Maria Albiero was particularly fond of the analogy Judkins uses when a player makes a good move but doesn’t finish it with a basket. The Juddyism for that goes something like this: “Let’s say I took you guys to the store, we buy all the ingredients to make a cake, and then you bake the cake but don’t eat it.”

But what really stands out about Judkins his unique relationship with each and every woman on his team. Freshman guard Nani Falatea has known the BYU coach since middle school, when he first started recruiting her. And even after just one season with the Cougars, Falatea can plainly see what makes him unique.

“He knows everybody personally,” Falatea said. “He cares about us all so much and he knows how to coach each individual person. I think that’s really important.”

The potential of Judkins retiring soon has been on the minds of some of his players. Sophomore guard Shaylee Gonzales said she thinks about it sometimes. Falatea said she is “hoping” he stays for her entire tenure with BYU.

Hamson — who like Albiero, Paisley Harding and Tegan Graham played her last collegiate game last weekend — said she has heard multiple times that Judkins will probably retire after “this player or that player” graduates, but he keeps adding younger players to that list.

So in Hamson’s mind, Judkins probably isn’t going anywhere anytime soon.
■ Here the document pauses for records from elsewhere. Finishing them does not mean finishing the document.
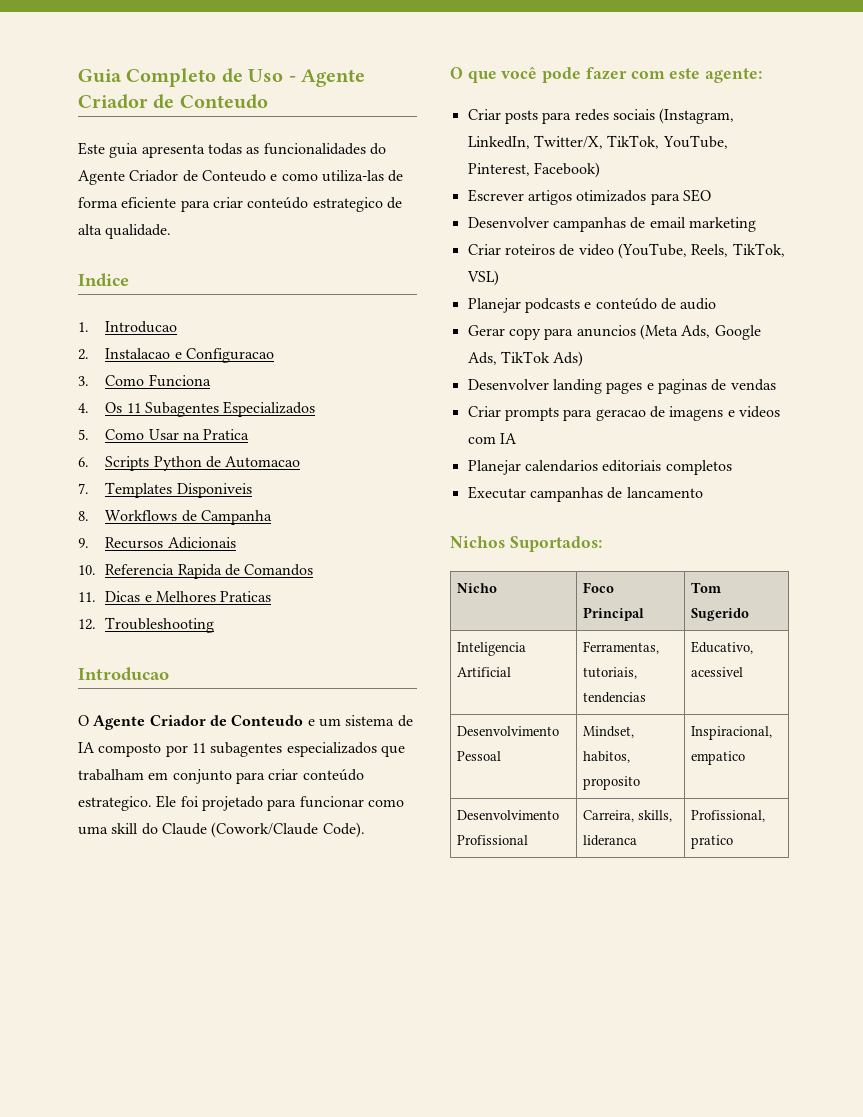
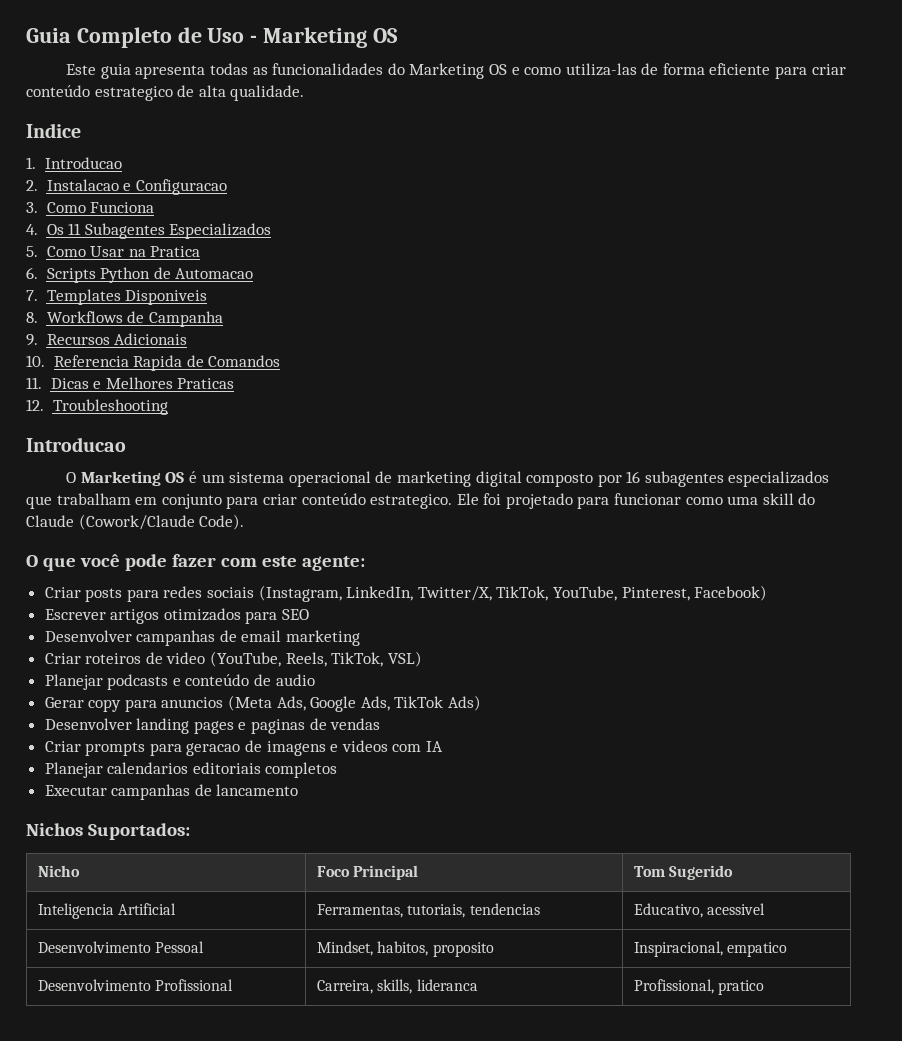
- Guia Completo de Uso - Agente Criador de Conteudo
+ Guia Completo de Uso - Marketing OS
- Este guia apresenta todas as funcionalidades do Agente Criador de Conteudo e como utiliza-las de forma eficiente para criar conteúdo estrategico de alta qualidade.
+ Este guia apresenta todas as funcionalidades do Marketing OS e como utiliza-las de forma eficiente para criar conteúdo estrategico de alta qualidade.
- O Agente Criador de Conteudo e um sistema de IA composto por 11 subagentes especializados que trabalham em conjunto para criar conteúdo estrategico.
+ O Marketing OS é um sistema operacional de marketing digital composto por 16 subagentes especializados que trabalham em conjunto para criar conteúdo estrategico.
But as she’s watched him over the past five years, she thinks that decision could be made for him.

“He’s just so passionate about the game, I have a hard time seeing him retire on his own,” Hamson said. “You can just tell he’s getting older and I just wonder how much of a toll all this coaching and standing around takes on him.”

For now, though, Judkins still wants to stick around for his players as long as he can.

“I have players that come in that buy into our program, and I don’t want to let them down,” Judkins said. “I want to make sure that they have the best opportunities they possibly can have.”